Monday, September 29

The Rich Are Staging a Coup


The Rich Are Staging a Coup This Morning ...a message from Michael Moore

Friends,

Let me cut to the chase. The biggest robbery in the history of this country is taking place as you read this. Though no guns are being used, 300 million hostages are being taken. Make no mistake about it: After stealing a half trillion dollars to line the pockets of their war-profiteering backers for the past five years, after lining the pockets of their fellow oilmen to the tune of over a hundred billion dollars in just the last two years, Bush and his cronies -- who must soon vacate the White House -- are looting the U.S. Treasury of every dollar they can grab. They are swiping as much of the silverware as they can on their way out the door.

No matter what they say, no matter how many scare words they use, they are up to their old tricks of creating fear and confusion in order to make and keep themselves and the upper one percent filthy rich. Just read the first four paragraphs of the lead story in last Monday's New York Times and you can see what the real deal is:

"Even as policy makers worked on details of a $700 billion bailout of the financial industry, Wall Street began looking for ways to profit from it.

"Financial firms were lobbying to have all manner of troubled investments covered, not just those related to mortgages.

"At the same time, investment firms were jockeying to oversee all the assets that Treasury plans to take off the books of financial institutions, a role that could earn them hundreds of millions of dollars a year in fees.

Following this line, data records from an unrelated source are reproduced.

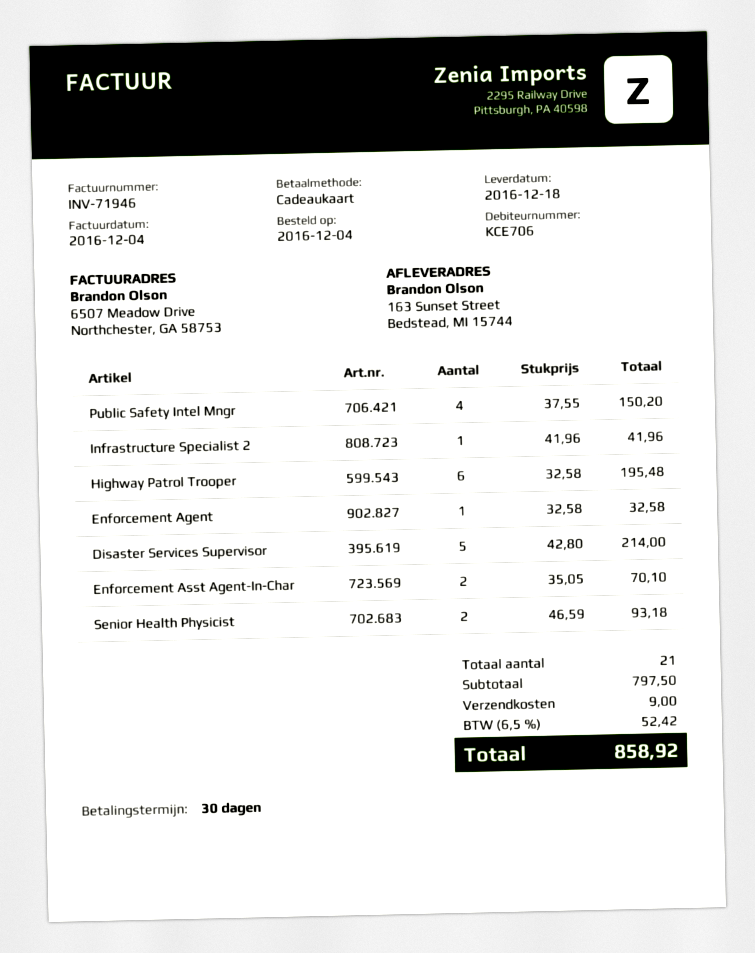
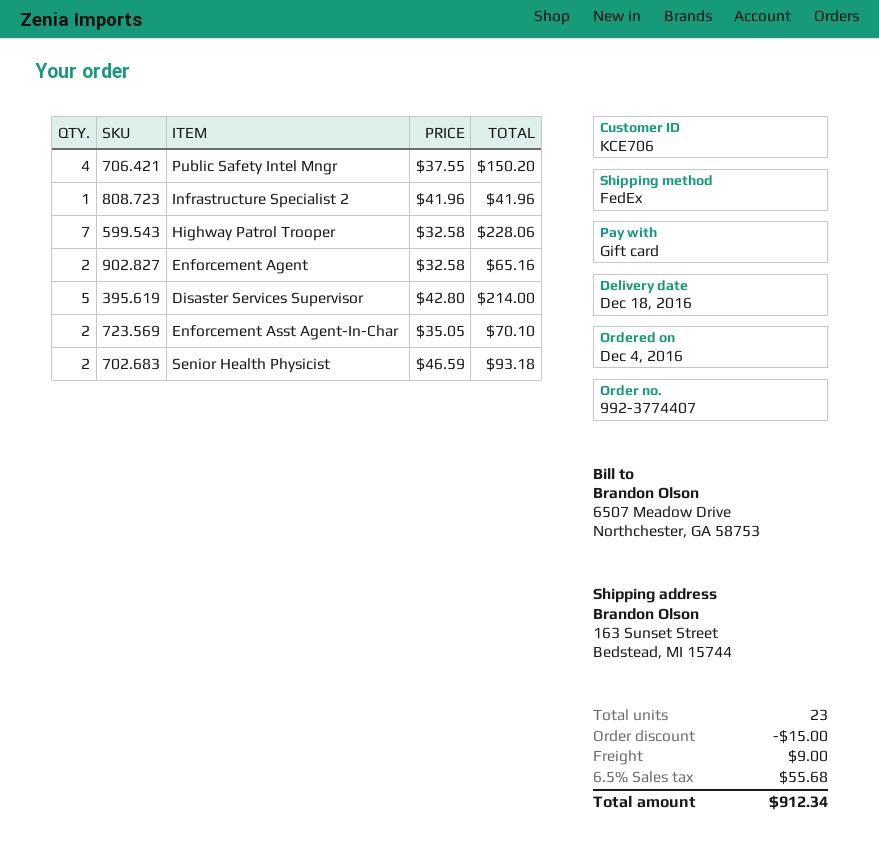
Highway Patrol Trooper: 6 x 32.58 = 195.48 -> 7 x 32.58 = 228.06
Enforcement Agent: 1 x 32.58 = 32.58 -> 2 x 32.58 = 65.16
total quantity: 21 -> 23
discount: none -> 15.00
tax: 6.5% = 52.42 -> 6.5% = 55.68
total: 858.92 -> 912.34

"Nobody wants to be left out of Treasury's proposal to buy up bad assets of financial institutions."

Unbelievable. Wall Street and its backers created this mess and now they are going to clean up like bandits. Even Rudy Giuliani is lobbying for his firm to be hired (and paid) to "consult" in the bailout.

The problem is, nobody truly knows what this "collapse" is all about. Even Treasury Secretary Paulson admitted he doesn't know the exact amount that is needed (he just picked the $700 billion number out of his head!). The head of the congressional budget office said he can't figure it out nor can he explain it to anyone.

And yet, they are screeching about how the end is near! Panic! Recession! The Great Depression! Y2K! Bird flu! Killer bees! We must pass the bailout bill today!! The sky is falling! The sky is falling!

Falling for whom? NOTHING in this "bailout" package will lower the price of the gas you have to put in your car to get to work. NOTHING in this bill will protect you from losing your home. NOTHING in this bill will give you health insurance.

Health insurance? Mike, why are you bringing this up? What's this got to do with the Wall Street collapse?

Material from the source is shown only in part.